Cat kaley McCarroll

A bit about me

I studied fine art with a concentration in printmaking at Kent State University.  Thinking I was just fulfilling a requisite,  I took an art history course on decorative arts.  It turned out to have a great influence on me.  ( Thank you Sheila Tabakoff! )  After many years I rediscovered verre eglomise (reverse painting and gilding on glass) and took a class from Frances Federer.  Fast forward, and here I am in San Francisco working in a pre-roman technique in the 21st century.  I stand on the shoulders of great artists and artisans, blending art and craft.

Influences

The natural world

I draw on my extensive world travel.  From the Tibetan plateau to the depths of the Indian ocean, nature, landscape, and the creatures that share this planet have been my greatest inspiration.

Victorian avant-garde

The mix of decorative arts and fine arts that blossomed during the 1850s . They blurred the line between fine art and craft.  The line I like to walk.  Their celebration of beauty.  Their use and understanding of pattern.

Iznik pottery

The sophistication, abstraction and color astound me!

Charlie Harper

His playfulness with his subject matter is equal to his ability to distill, to strip away all that is unnecessary.

Mark Rothko

His refinement and meditative seduction.

HISTORY OF VERRE EGLOMISE

 

Verre églomisé, from the French term meaning gilded glass, is a process in which the back side of glass is gilded with gold or metal leaf.
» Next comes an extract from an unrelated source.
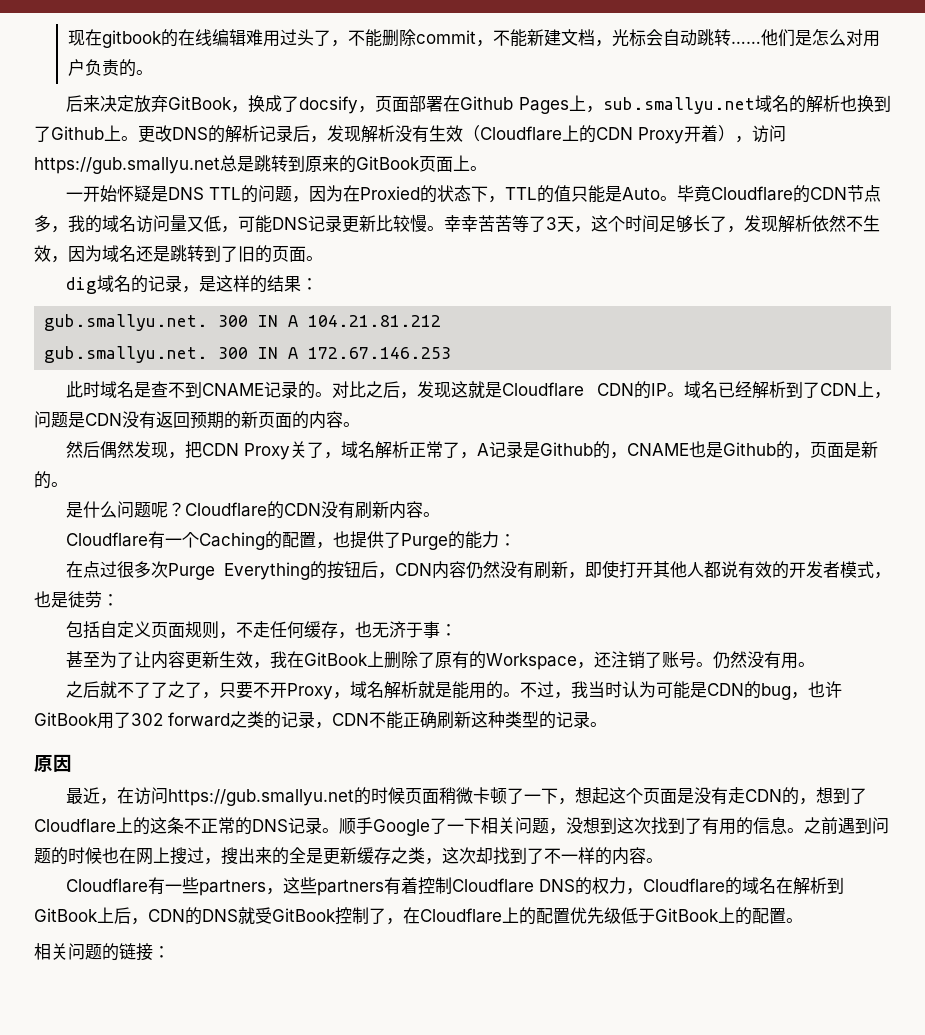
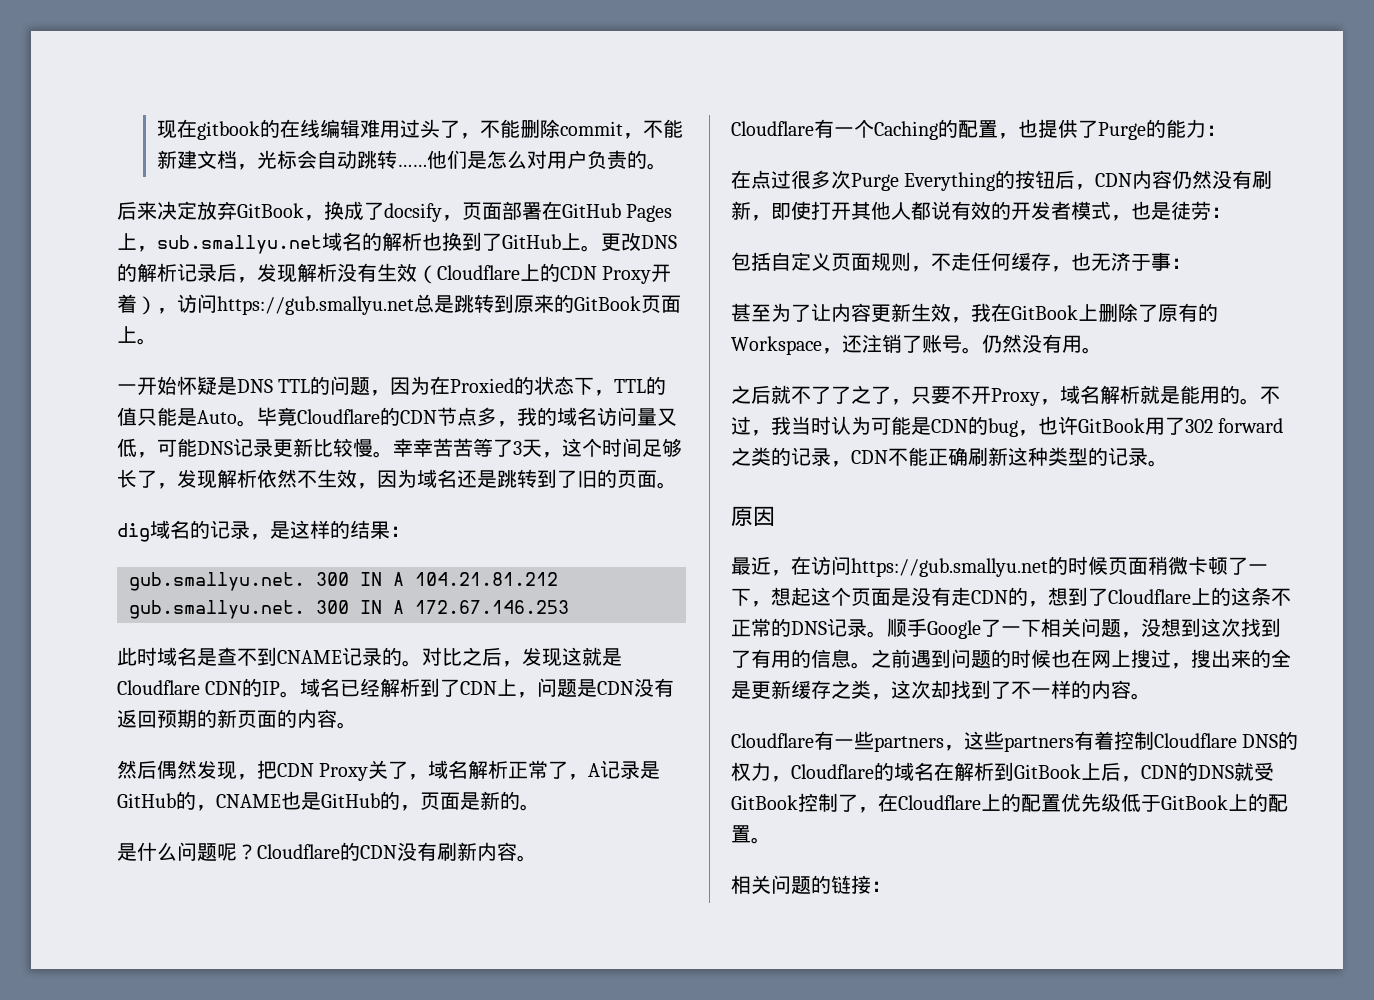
[460,96,514,110] Github -> [562,203,621,218] GitHub
[51,126,104,140] Github -> [502,234,561,249] GitHub
[540,442,594,456] Github -> [117,793,176,808] GitHub
[723,442,777,456] Github -> [321,793,380,808] GitHub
The gilding may also be combined with reverse painting on glass.

The technique dates back to the pre-Roman eras, but its name is derived from 18th century French decorator and art-dealer Jean-Baptise Glomy (1711–1786) who is responsible for its re-popularization.
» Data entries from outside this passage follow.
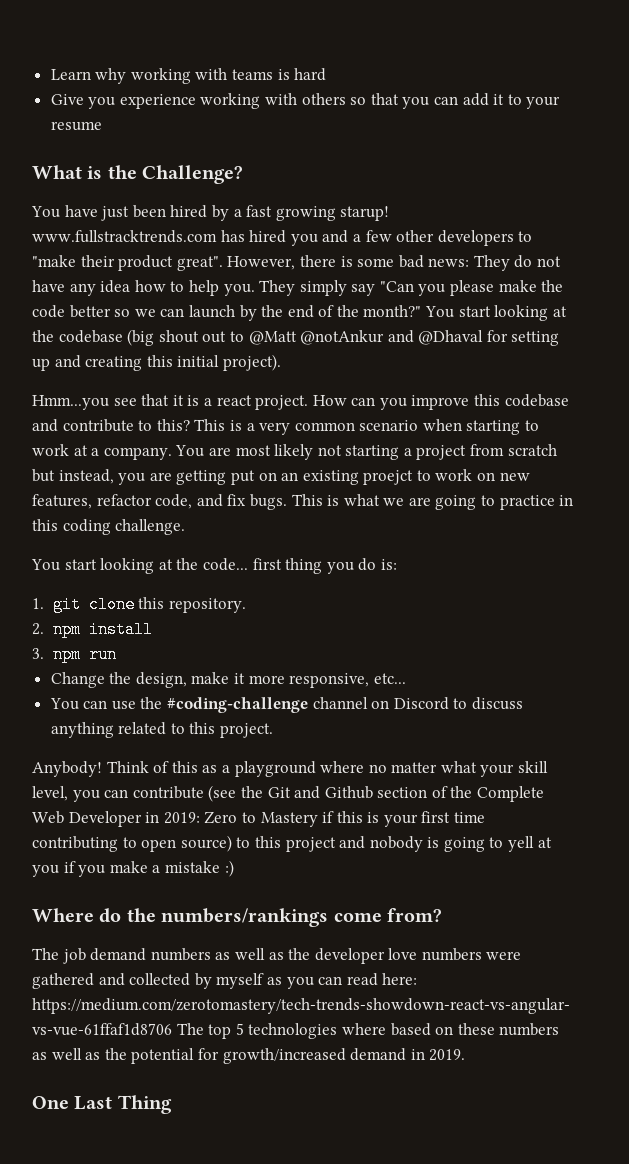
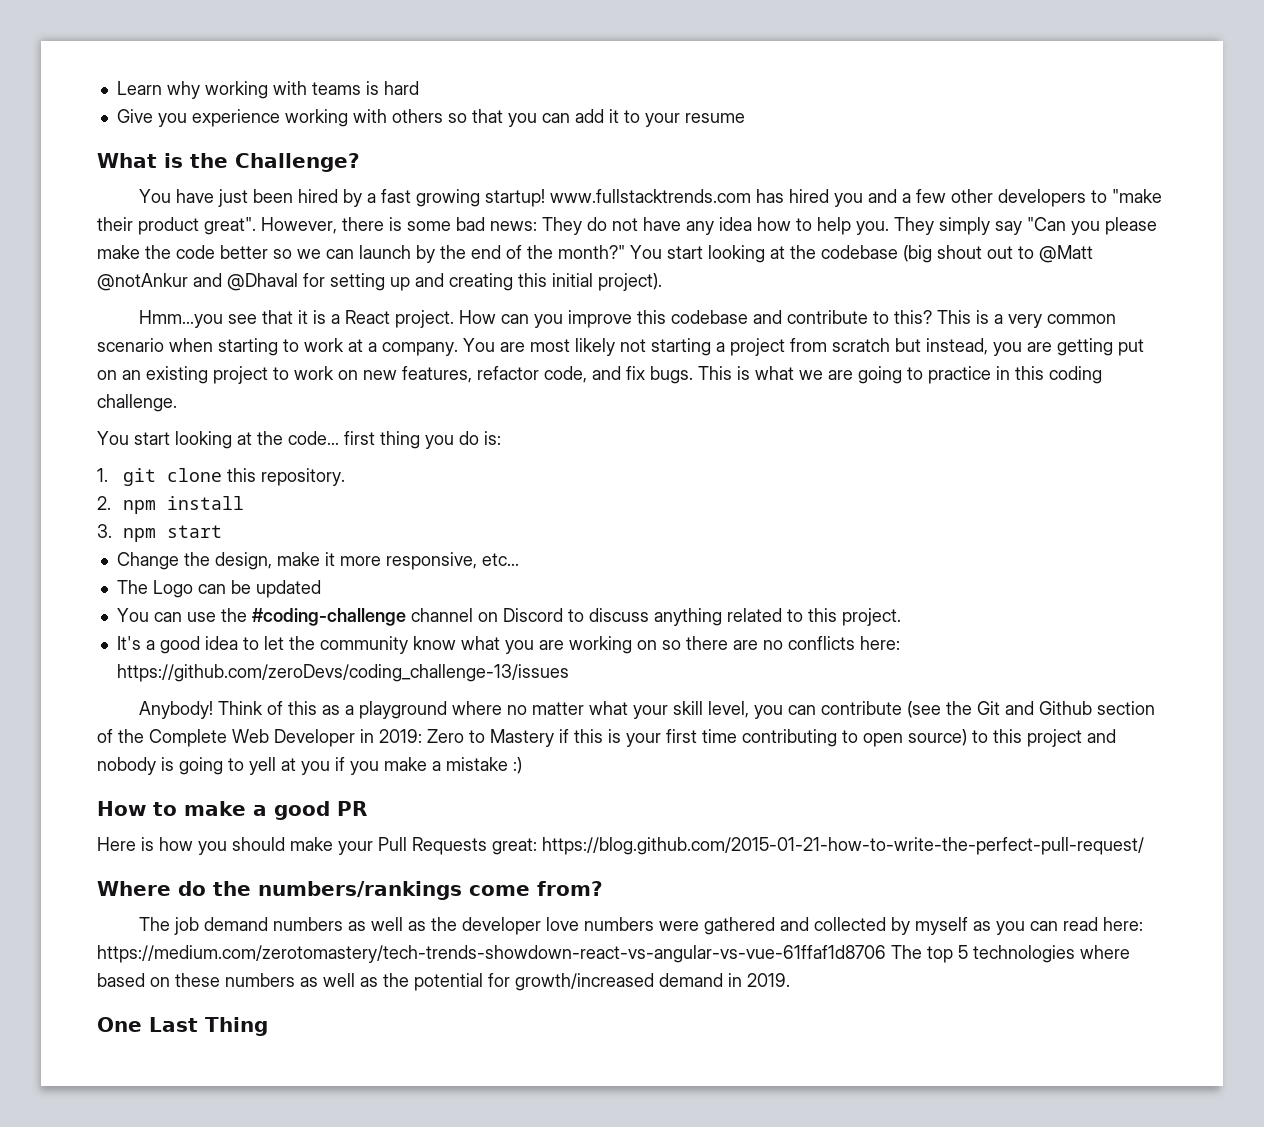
[340,206,390,221] [32,230,217,243] starup! www.fullstracktrends.com -> [485,189,752,207] startup! www.fullstacktrends.com
[216,395,252,406] react -> [345,310,391,324] React
[363,470,414,485] proejct -> [213,366,268,384] project
[88,646,117,663] run -> [166,525,222,538] start
(406, 678) none -> [116,580,321,598] // The Logo can be updated
(274, 730) none -> [116,636,900,654] [116,664,569,682] // It's a good idea to let the community know what you are working on so there are no conflicts here: https://github.com/zeroDevs/coding_challenge-13/issues
(234, 868) none -> [97,801,367,820] [97,837,1144,855] // How to make a good PR // Here is how you should make your Pull Requests great: https://blog.github.com/2015-01-21-how-to-write-the-perfect-pull-request/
One of the key historical periods of the art was in Italy during the 13th to 16th centuries. Small panels of glass with designs formed by engraved gilding were applied to reliquaries and portable altars.

It has also been used throughout Europe since the 15th century, appearing in paintings, furniture, drinking glasses and similar vessels and jewelry. It is also often seen in the form of decorative panels of mirrors, clock faces, and in more recent history, as window signs and advertising mirrors.